=== Work order ===
Return only that part of the material below which starts with the line containing "NGHĨA VIỆT NAM</div>" and goes on through the line containing "tháng … năm ….</div>", restated exactly.

=== Supplied material ===
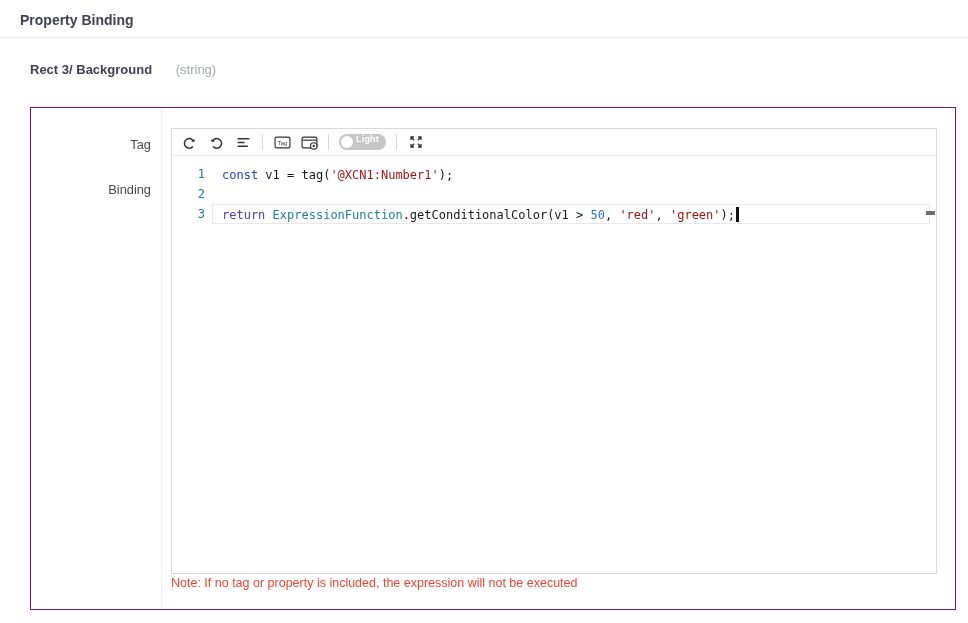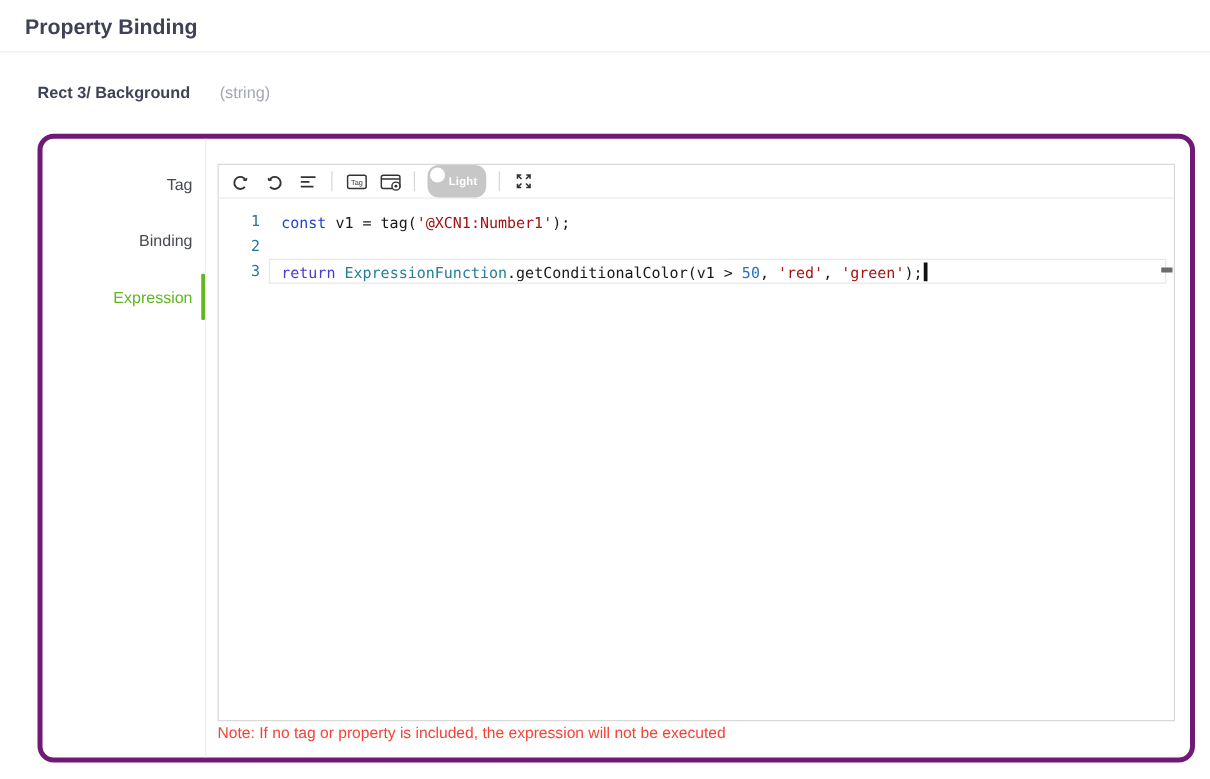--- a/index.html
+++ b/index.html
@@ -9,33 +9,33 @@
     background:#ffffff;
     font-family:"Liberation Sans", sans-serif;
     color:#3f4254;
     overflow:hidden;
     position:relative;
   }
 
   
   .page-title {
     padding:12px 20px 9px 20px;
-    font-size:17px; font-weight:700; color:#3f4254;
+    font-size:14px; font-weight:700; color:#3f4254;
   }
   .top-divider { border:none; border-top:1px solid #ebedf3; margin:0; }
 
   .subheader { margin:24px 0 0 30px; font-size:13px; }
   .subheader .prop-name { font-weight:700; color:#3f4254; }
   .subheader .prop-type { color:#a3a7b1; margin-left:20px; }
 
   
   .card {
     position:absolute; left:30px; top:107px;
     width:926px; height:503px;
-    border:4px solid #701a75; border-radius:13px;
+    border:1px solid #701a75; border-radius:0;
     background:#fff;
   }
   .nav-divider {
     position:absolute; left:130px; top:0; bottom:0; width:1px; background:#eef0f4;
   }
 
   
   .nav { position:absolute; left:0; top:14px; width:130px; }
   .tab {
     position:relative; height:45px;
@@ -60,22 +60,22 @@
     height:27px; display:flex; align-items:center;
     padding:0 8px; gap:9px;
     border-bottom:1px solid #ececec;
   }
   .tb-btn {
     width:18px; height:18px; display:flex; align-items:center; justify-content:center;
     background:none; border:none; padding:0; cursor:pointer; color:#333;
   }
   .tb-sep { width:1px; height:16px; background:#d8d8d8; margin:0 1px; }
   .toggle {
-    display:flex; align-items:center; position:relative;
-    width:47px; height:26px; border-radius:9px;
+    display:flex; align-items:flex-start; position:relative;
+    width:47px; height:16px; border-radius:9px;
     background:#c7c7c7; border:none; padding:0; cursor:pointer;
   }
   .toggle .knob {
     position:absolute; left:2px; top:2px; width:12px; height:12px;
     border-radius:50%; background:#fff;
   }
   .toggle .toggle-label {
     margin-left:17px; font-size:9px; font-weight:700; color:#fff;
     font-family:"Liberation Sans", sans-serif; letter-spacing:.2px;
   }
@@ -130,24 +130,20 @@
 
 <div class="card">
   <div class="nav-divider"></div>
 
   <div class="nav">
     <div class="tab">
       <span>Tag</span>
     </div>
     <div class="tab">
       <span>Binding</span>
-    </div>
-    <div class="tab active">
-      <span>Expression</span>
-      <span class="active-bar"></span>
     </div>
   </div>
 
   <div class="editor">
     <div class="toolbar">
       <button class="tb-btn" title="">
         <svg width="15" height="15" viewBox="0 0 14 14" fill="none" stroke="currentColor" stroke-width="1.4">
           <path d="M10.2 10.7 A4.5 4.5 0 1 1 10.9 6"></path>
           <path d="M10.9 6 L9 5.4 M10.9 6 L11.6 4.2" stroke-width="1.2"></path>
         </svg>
* * *
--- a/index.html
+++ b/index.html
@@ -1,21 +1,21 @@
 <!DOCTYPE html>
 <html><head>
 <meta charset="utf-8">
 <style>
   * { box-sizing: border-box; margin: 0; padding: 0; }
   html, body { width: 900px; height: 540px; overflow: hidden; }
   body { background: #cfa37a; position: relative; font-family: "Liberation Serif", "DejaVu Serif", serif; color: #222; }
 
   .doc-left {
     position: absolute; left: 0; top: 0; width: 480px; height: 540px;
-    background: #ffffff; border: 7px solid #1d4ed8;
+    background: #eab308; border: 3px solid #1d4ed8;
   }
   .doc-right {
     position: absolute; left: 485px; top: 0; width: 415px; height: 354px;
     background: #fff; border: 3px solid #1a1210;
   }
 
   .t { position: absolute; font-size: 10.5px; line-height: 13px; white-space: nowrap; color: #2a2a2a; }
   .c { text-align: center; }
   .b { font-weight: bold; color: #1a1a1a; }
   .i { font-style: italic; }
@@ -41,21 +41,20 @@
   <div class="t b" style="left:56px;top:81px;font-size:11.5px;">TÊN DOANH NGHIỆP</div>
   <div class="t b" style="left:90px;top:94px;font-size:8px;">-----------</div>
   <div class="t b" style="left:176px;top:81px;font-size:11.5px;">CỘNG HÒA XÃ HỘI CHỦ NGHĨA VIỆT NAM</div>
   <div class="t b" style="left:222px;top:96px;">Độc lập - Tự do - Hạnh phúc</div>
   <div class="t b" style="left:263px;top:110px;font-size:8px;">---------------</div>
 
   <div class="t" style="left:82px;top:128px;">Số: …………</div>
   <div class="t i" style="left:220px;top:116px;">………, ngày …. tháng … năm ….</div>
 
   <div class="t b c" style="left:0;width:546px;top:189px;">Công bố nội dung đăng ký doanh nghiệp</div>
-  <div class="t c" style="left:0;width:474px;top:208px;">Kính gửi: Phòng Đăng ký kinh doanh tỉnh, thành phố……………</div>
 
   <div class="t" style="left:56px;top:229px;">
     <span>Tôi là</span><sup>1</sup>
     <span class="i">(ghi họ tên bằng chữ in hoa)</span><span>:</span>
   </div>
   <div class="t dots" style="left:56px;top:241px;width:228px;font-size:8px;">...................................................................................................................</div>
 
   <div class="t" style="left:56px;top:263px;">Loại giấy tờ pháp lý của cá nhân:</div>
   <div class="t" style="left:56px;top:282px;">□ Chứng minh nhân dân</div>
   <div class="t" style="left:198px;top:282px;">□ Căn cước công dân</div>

=== Reply to the task ===
   <div class="t b" style="left:176px;top:81px;font-size:11.5px;">CỘNG HÒA XÃ HỘI CHỦ NGHĨA VIỆT NAM</div>
   <div class="t b" style="left:222px;top:96px;">Độc lập - Tự do - Hạnh phúc</div>
   <div class="t b" style="left:263px;top:110px;font-size:8px;">---------------</div>
 
   <div class="t" style="left:82px;top:128px;">Số: …………</div>
   <div class="t i" style="left:220px;top:116px;">………, ngày …. tháng … năm ….</div>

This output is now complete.